#91 In Roads-Transplant
The city of Sturgis is slowly morphing into the town that residents call home. The temporary structures on Main Street are being disassembled, tents are disappearing from front lawns and quiet has returned to the Black Hills. It’s back to the Mayberry way of life.
A local restaurant has brought back its regular menu, the one bikers are not offered during rally, and tonight was soul food night. Regulars fill the place for a tasty buffet and the wait staff seems much less stressed. Our beaming little waitress is named Meredith and she’s patient as our conversation keeps her from her other tables. Nothing seems to bother her.
“I came out here in 2010, then went home and packed my stuff. I moved here in 2011.” I ask where home was before and the answer made me giggle. I had to ask three times then asked her to spell it before I finally got the name of her hometown. She laughs and pronounces it very slowly. “It’s Bemidji and I think the population is about 12,000 so no, not a lot of people there.”

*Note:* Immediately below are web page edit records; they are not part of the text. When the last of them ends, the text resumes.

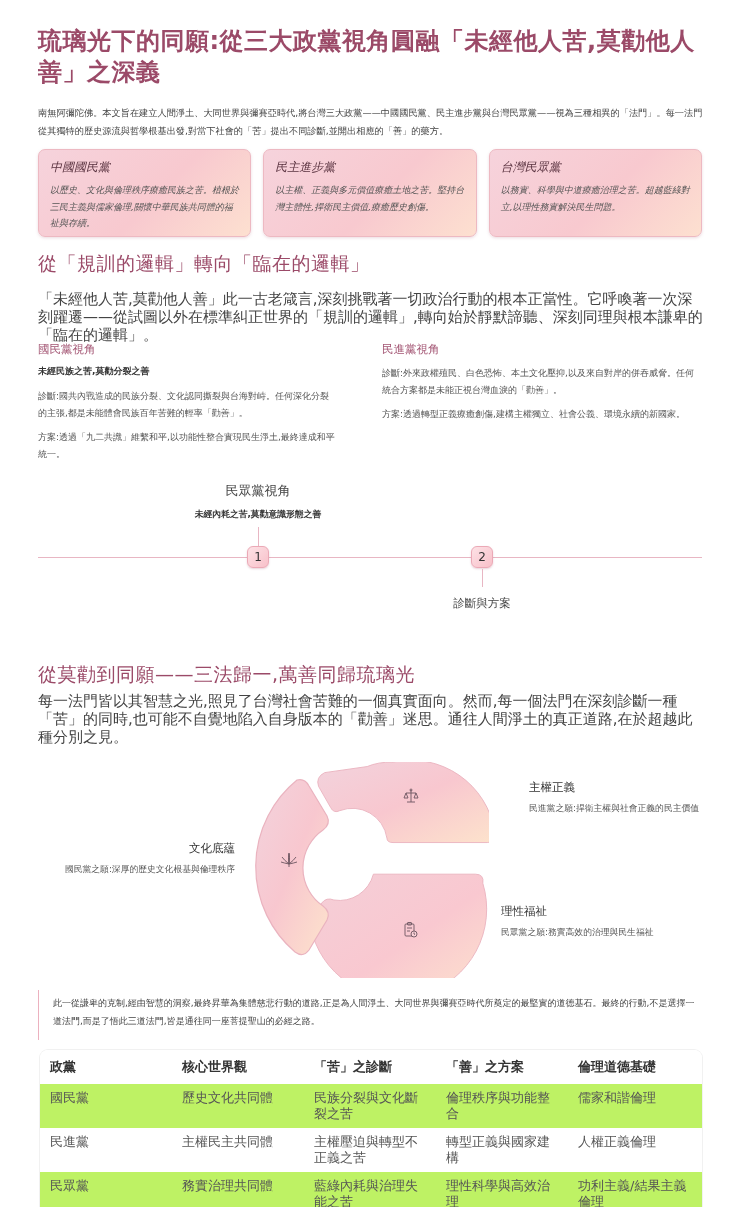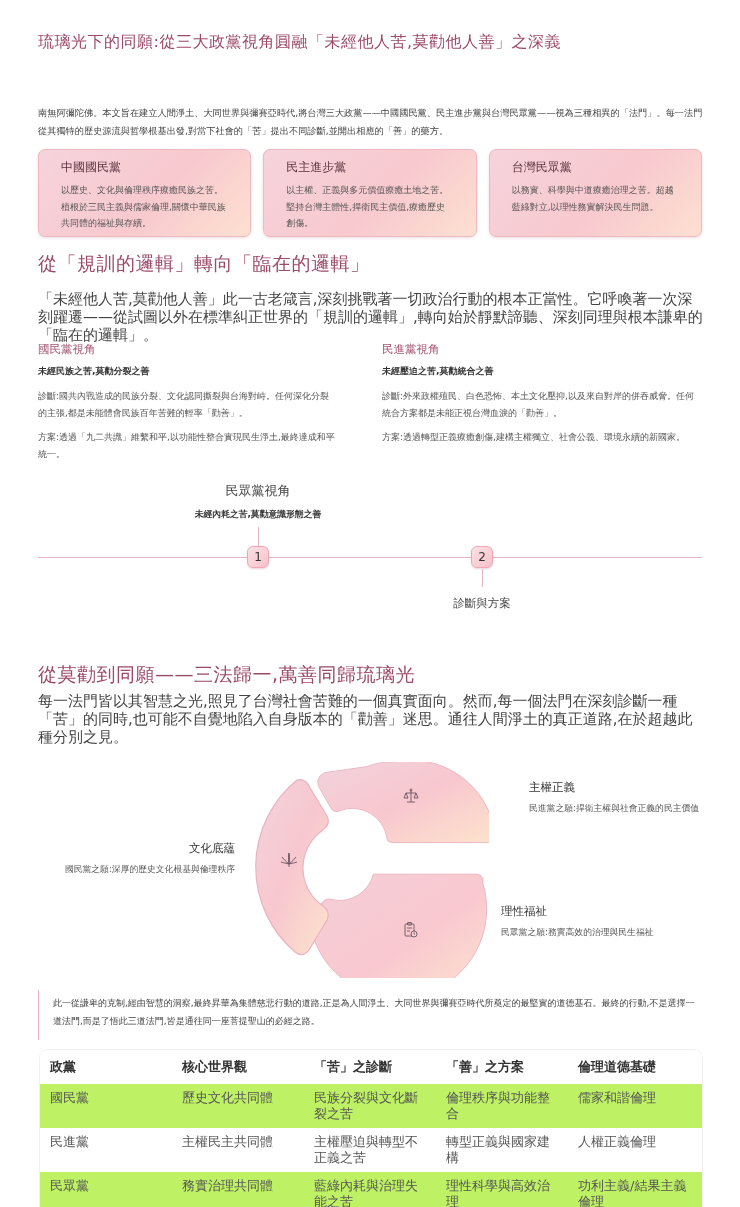"琉璃光下的同願:從三大政黨視角圓融「未經他人苦,莫勸他人善」之深義" h1 { font-size: 16px -> 24px; font-weight: 400 -> 700 }
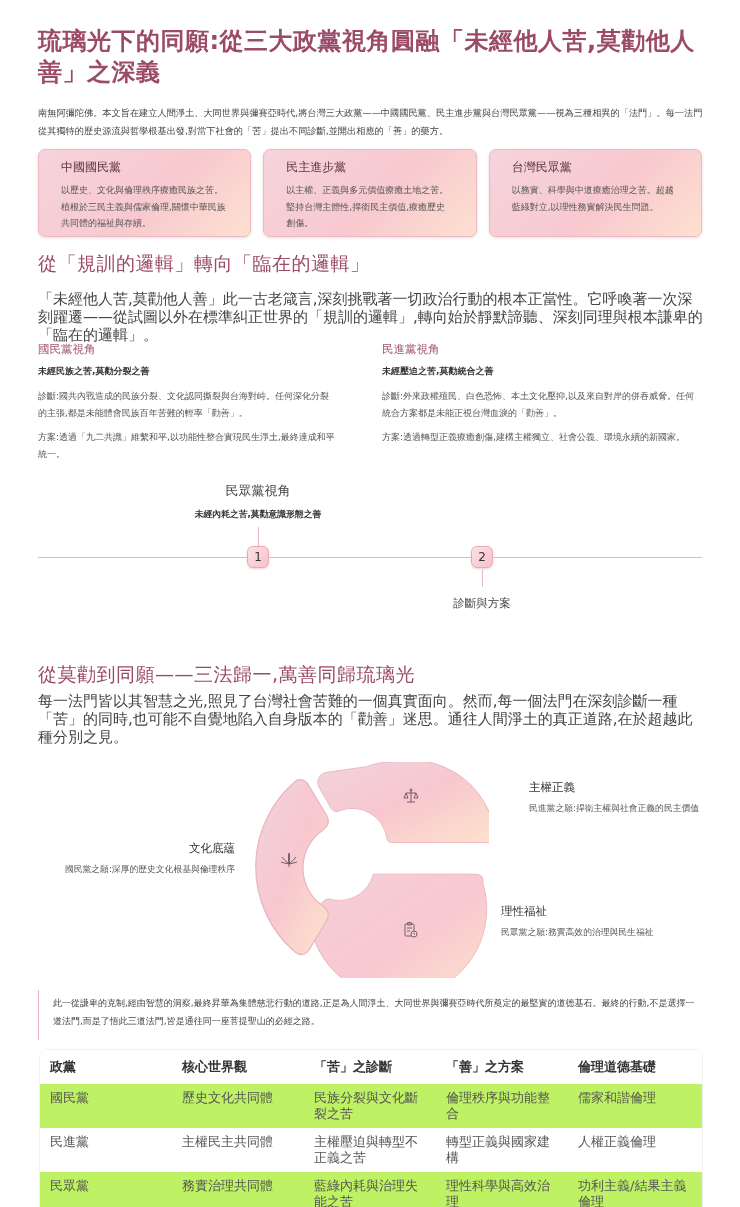"中國國民黨" .card { font-style: none -> italic; padding: 9px 22px -> 9px 11px }
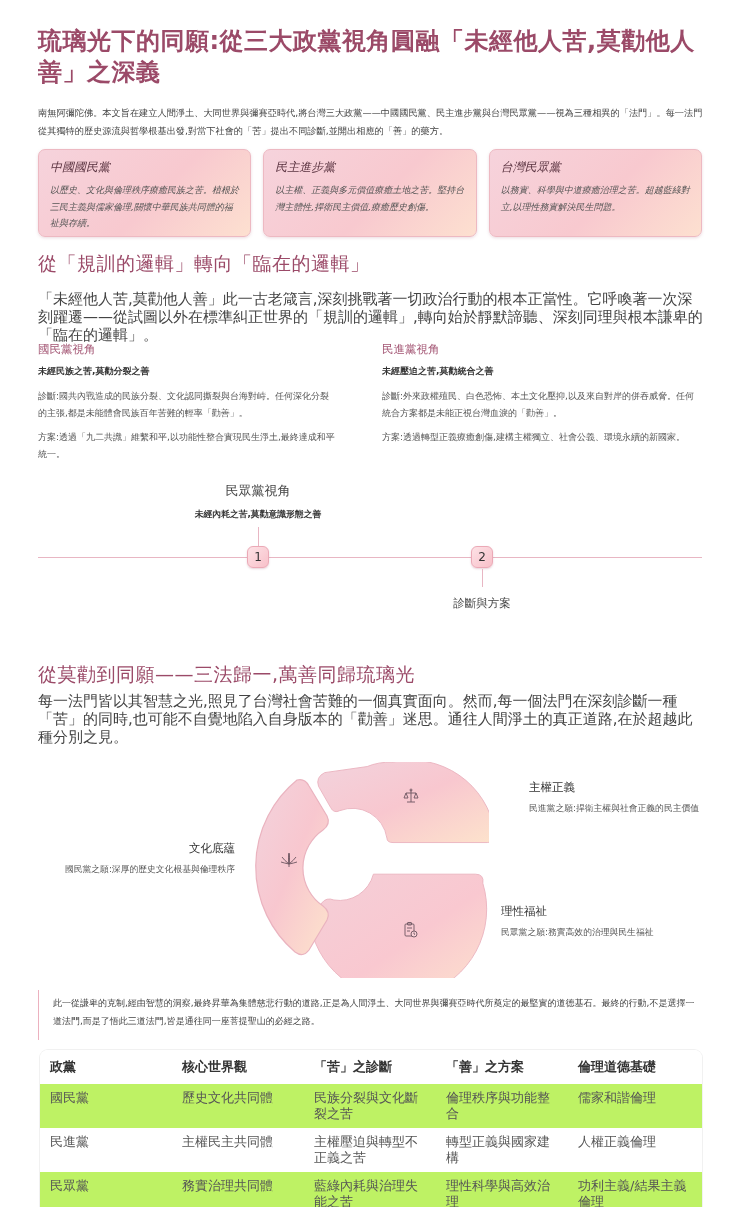"未經壓迫之苦,莫勸統合之善" div.col-sub { html: <div>未經壓迫之苦,莫勸統合之善</div> -> none }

The 25-year old with the bright smile says she had a great time during the rally. “We were busy, yes, but it wasn’t that crazy insane kind of busy like it can get sometimes. Working at Jambonz is really different, though. It was great here and people were nice, not as stressed. I enjoyed the rally this time. I used to work on the other side of town, but I love it here and I’ll be here when you come back next year. I’m not going anywhere. They can’t get rid of me, now,” she declares with a huge grin. I ask to take her photo and she immediately agrees and poses. Never asking why, she just continues cheerfully chatting.
After leaving, I looked up the city with the goofy name. She was close; the population was 13,431 at the last census. It’s the central hub of three Indian reservations, is deemed the first city on the Mississippi and holds the distinction of being called the “curling capital” of the U.S. My hat’s off to Bemidji, Minnesota.